Greatest Movie Series
Franchises of All Time
"Rocky" Films




Rocky III (1982)

Rocky Films
Rocky (1976) | Rocky II (1979) | Rocky III (1982) | Rocky IV (1985)
Rocky V (1990) | Rocky Balboa (2006) | Creed (2015)

"Rocky" Films - Part 3
Rocky III (1982)
d. Sylvester Stallone, 100 minutes

Film Plot Summary

Rocky III began with the familiar overture fanfare and the yellow letters for ROCKY III moving from right to left across the heavyweight championship belt. The audio was from the announcers calling the 15th round of the Thanksgiving 1976 rematch in the conclusion of the previous film between challenger Rocky Balboa (Sylvester Stallone) and champion Apollo Creed (Carl Weathers), when they both toppled to the canvas, and Rocky was the first to struggle to stand up and win the title.

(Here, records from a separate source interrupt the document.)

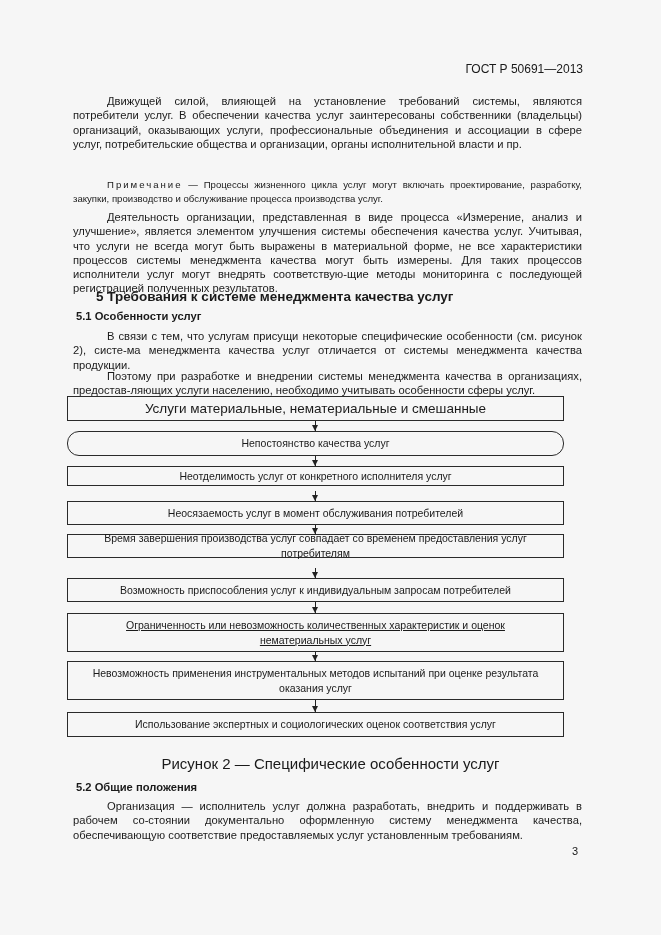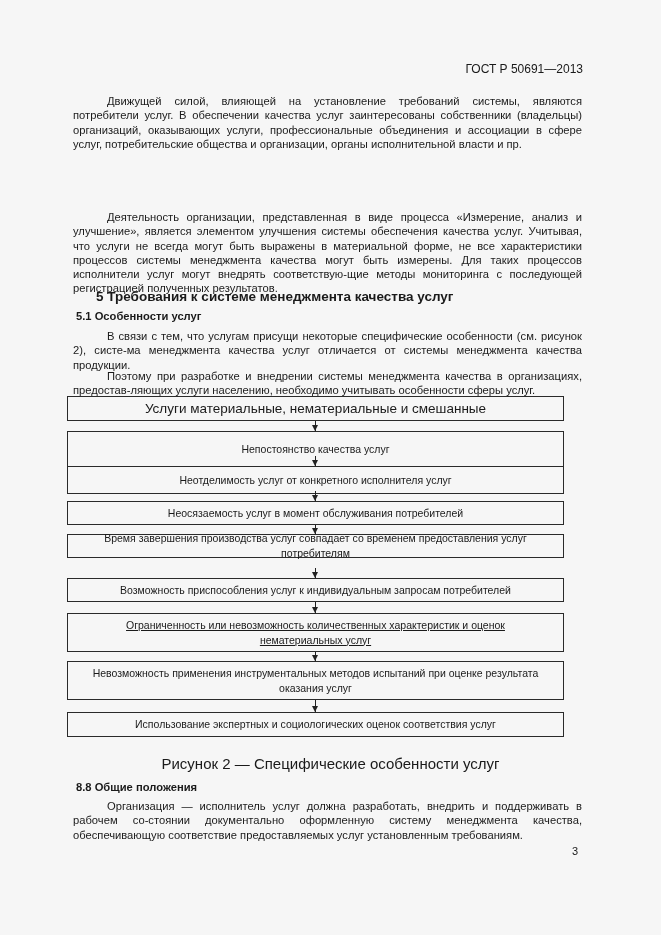"Примечание — Процессы жизненного цикла" div.note { html: none -> <div><span></span><span>Примечание</span> <span>—</span> <span>Процессы жизненного цикла услуг могут включать проектирование, разработку, закупки, производство и обслуживание процесса производства услуг.</span></div> }
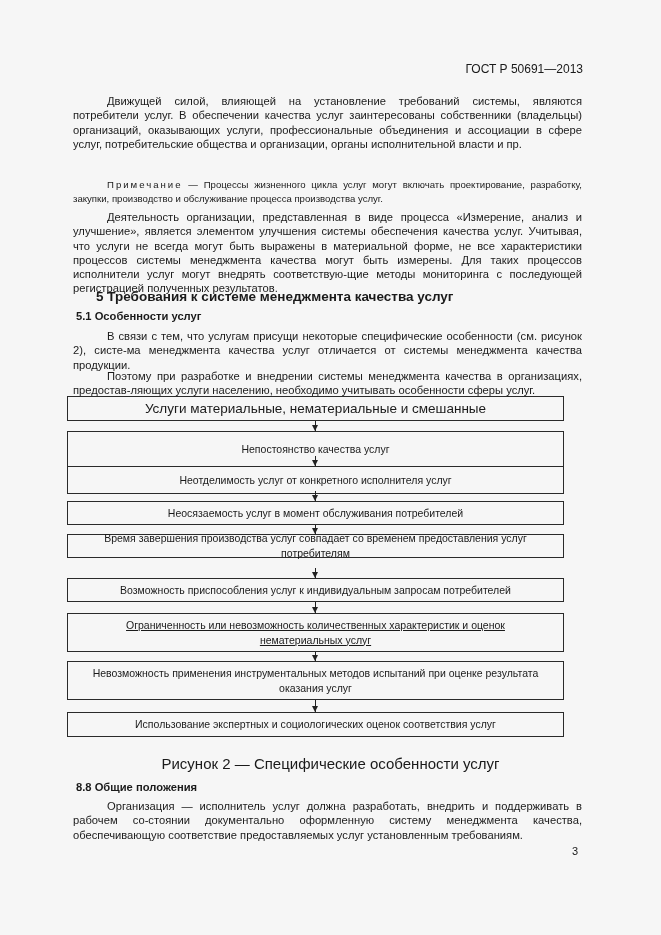"Непостоянство качества услуг" div.box { border-radius: none -> 12px; height: 36px -> 25px }
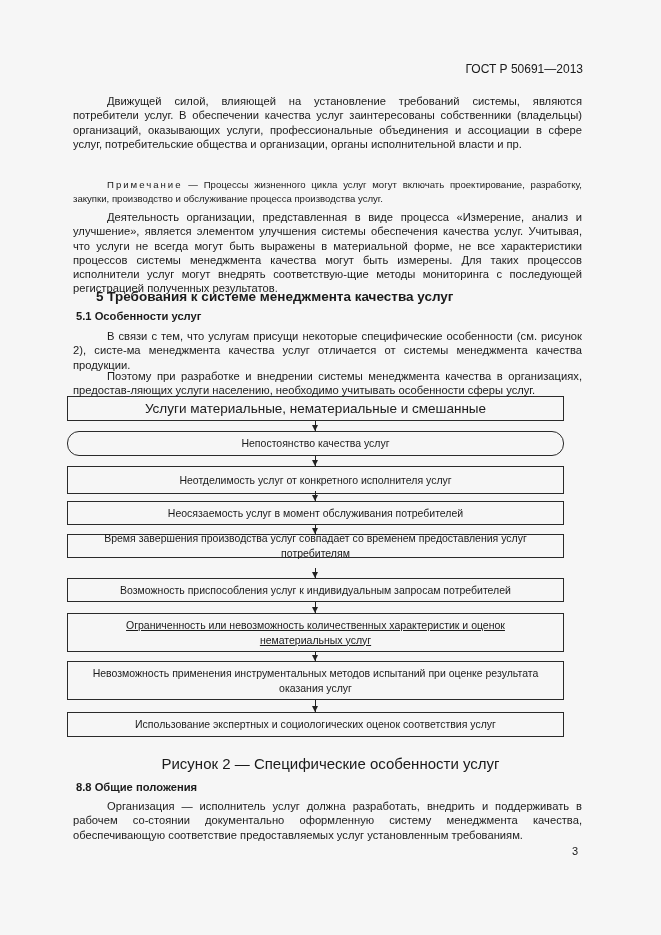"Неотделимость услуг от конкретного" div.box { height: 28px -> 20px }
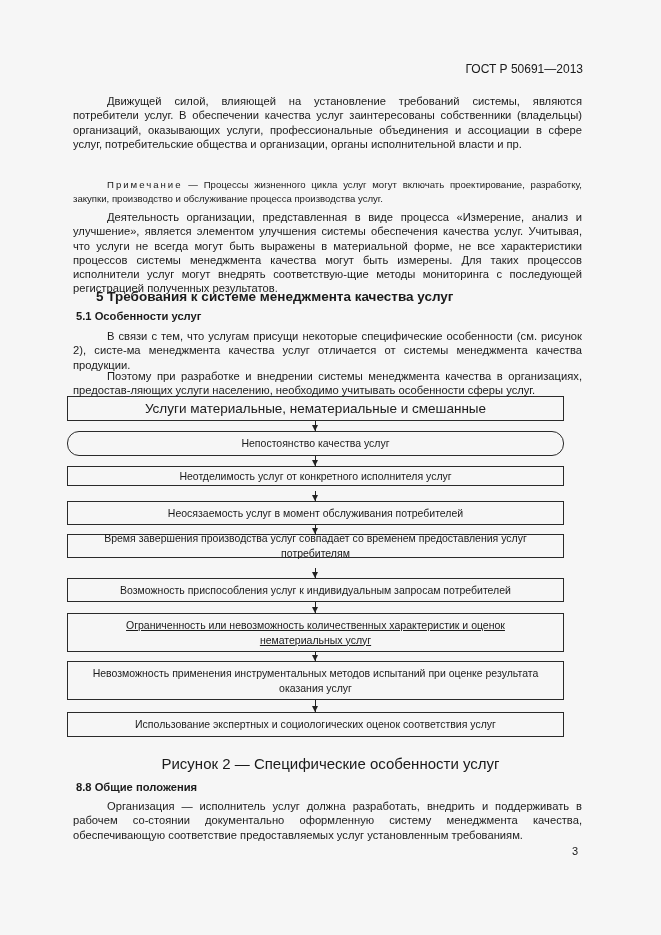"8.8 Общие положения" span { text: 8.8 -> 5.2 }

Accompanied by the film's theme song, "Eye of the Tiger," a montage of various scenes flash-forwarded from 1976-1981 to show Rocky's next few years as a successful boxer, popular celebrity sportsman and pitchman. Newspaper headlines declared: ROCKY WINS FIRST TITLE DEFENSE. In various venues, Madison Square Garden, Radio City Music Hall, and Caesar's Palace in Las Vegas, Rocky fought opponents in the US and abroad, and successfully defended his title ten times during a long winning streak. His fame spread as he was pictured on the covers of many magazines (i.e., TEMPO, the Italian version of Time, People Magazine, Newsweek, Inside Sports, and GQ to name a few). All the while Rocky was catapulted to fame, he was being watched by a fearsome new fighter named James "Clubber" Lang (Mr. 'T') who was beginning to work his way up through the ranks of fighters with a ferocious style, who was producing a string of knockouts and eventually became Rocky's number-one contender. Meanwhile, Rocky was making commercials and endorsing products (i.e., American Express, telethons, DeLorean and Maserati cars, Nikon cameras, Gatorade, The Muppet Show [an actual show from 1979], Budweiser, etc.) and living the good life with his wife Adrian (Talia Shire) and his growing son Rocky, Jr. (Ian Fried). After knocking out another opponent, Clubber yelled to Rocky's trainer Mickey (Burgess Meredith) in the audience, "I want Balboa...You hear that? You tell Balboa to come here. Nobody can beat me. You tell him what I said. He's next. I'm gonna kill him. Nobody can stop me."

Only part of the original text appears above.